Go on a date with your partner. Even relationships that are old-hat need new juice! Once every week plan to spend some quality date time together. Enlist a trusted friend to stay the night with your kids and head for the “ten buck a night motel.” Relive those olden days when you really lit the fire.
Practice volume control when talking. A quiet loving voice is respectful and will get you more of what you want, more often.
Push your partner’s hot buttons - Push them spontaneously. I'm not talking about the ones you shouldn’t push. Push the turn-on buttons. Know what delights and pleases your partner and push those buttons often. [Pay special attention to do this. Often a warm and tender hug, a kiss on the back of the neck or an unexpected massage is all it takes to get those home fires burning again]. Remember that your love life is something that needs to be worked on all the time and not only when it is broken and needs to be fixed.

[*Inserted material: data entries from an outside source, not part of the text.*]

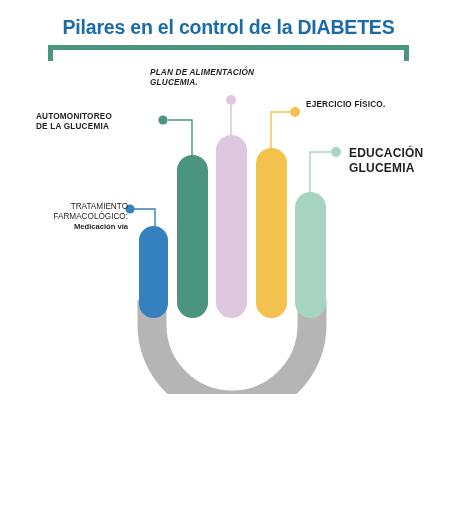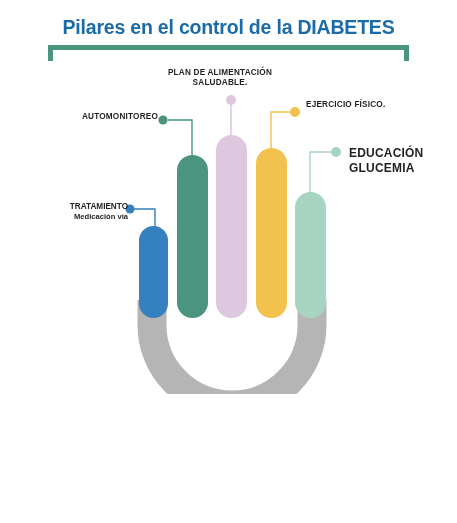--- a/index.html
+++ b/index.html
@@ -60,10 +60,10 @@
     left: 150px;
     top: 68px;
     width: 140px;
-    text-align: center;
-    font-size: 8.2px;
-    font-weight: bold;
-    letter-spacing: 0.2px;
+    font-size: 8.2px;
+    font-weight: bold;
+    letter-spacing: 0.2px;
+    font-style: italic;
   }
   .lbl-ejer {
     left: 306px;

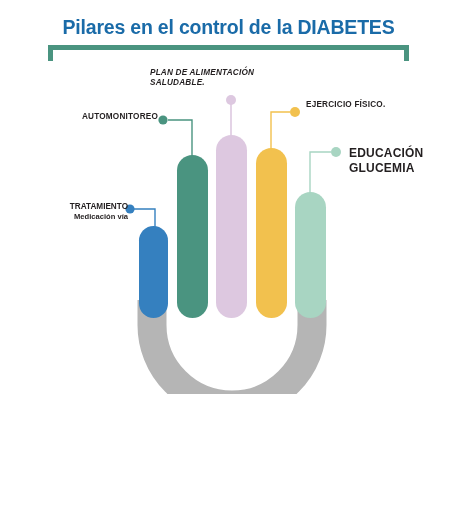--- a/index.html
+++ b/index.html
@@ -222,7 +222,7 @@
 
   <div class="lbl lbl-plan">
     <div>PLAN DE ALIMENTACIÓN</div>
-    <div>SALUDABLE.</div>
+    <div>GLUCEMIA.</div>
   </div>
 
   <div class="lbl lbl-ejer">

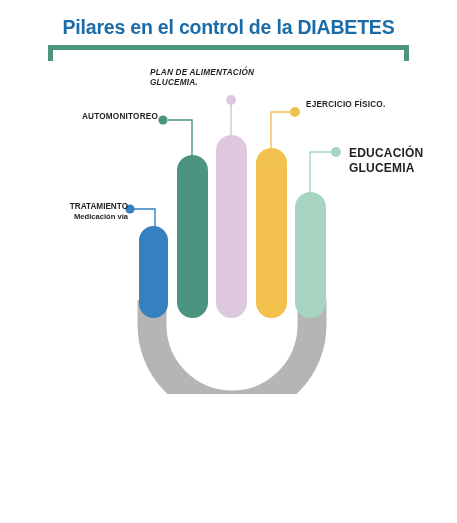--- a/index.html
+++ b/index.html
@@ -51,7 +51,7 @@
     left: 36px;
     top: 112px;
     width: 122px;
-    text-align: right;
+    text-align: left;
     font-size: 8.2px;
     font-weight: bold;
     letter-spacing: 0.2px;

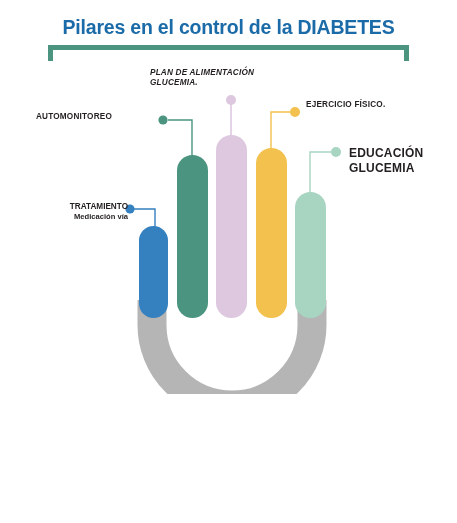--- a/index.html
+++ b/index.html
@@ -218,6 +218,7 @@
 
   <div class="lbl lbl-auto">
     <div>AUTOMONITOREO</div>
+    <div>DE LA GLUCEMIA</div>
   </div>
 
   <div class="lbl lbl-plan">

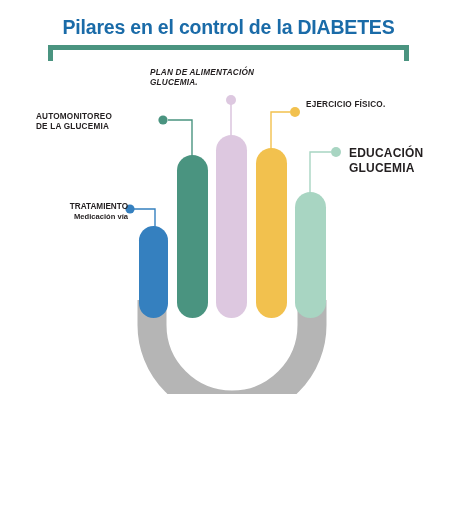--- a/index.html
+++ b/index.html
@@ -42,7 +42,7 @@
     line-height: 1.22;
   }
   .lbl b {
-    font-weight: bold;
+    font-weight: normal;
   }
   .lbl .sub {
     font-weight: bold;

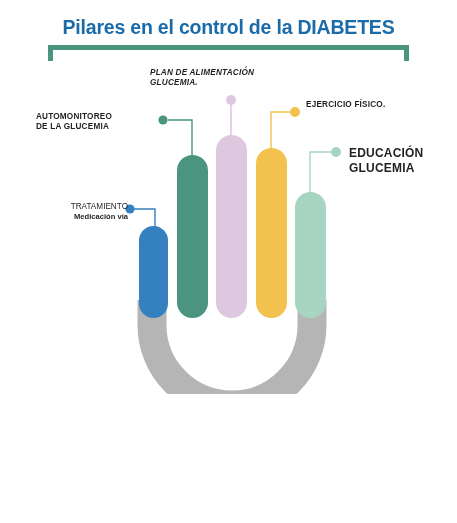--- a/index.html
+++ b/index.html
@@ -237,6 +237,7 @@
 
   <div class="lbl lbl-trat">
     <div><b>TRATAMIENTO</b></div>
+    <div><b>FARMACOLÓGICO:</b></div>
     <div class="sub">Medicación vía</div>
   </div>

Practice Prevention - Don't allow your relationship to slide into oblivion. Look at your love life as an active, breathing thing. Life needs to be refueled and taken care of. Look at the many ways you can actively prevent your love life from sizzling out.
Learn to love more, smarter. You can acquire a healthier and stronger love life when you are learning more about what makes them so. Visit quality relationship sites on the Internet. Develop a desire to read. Join a book club and read together. Subscribe to relationship ezines. Attend relationship seminars. Get love life coaching. You can never be too smart about loving relationships.
Priorities, priorities. Abandon the idea once and for all that your life is your work. Don’t confuse your career with your life. The same is true of your relationship! Relationship must always come first, then your career.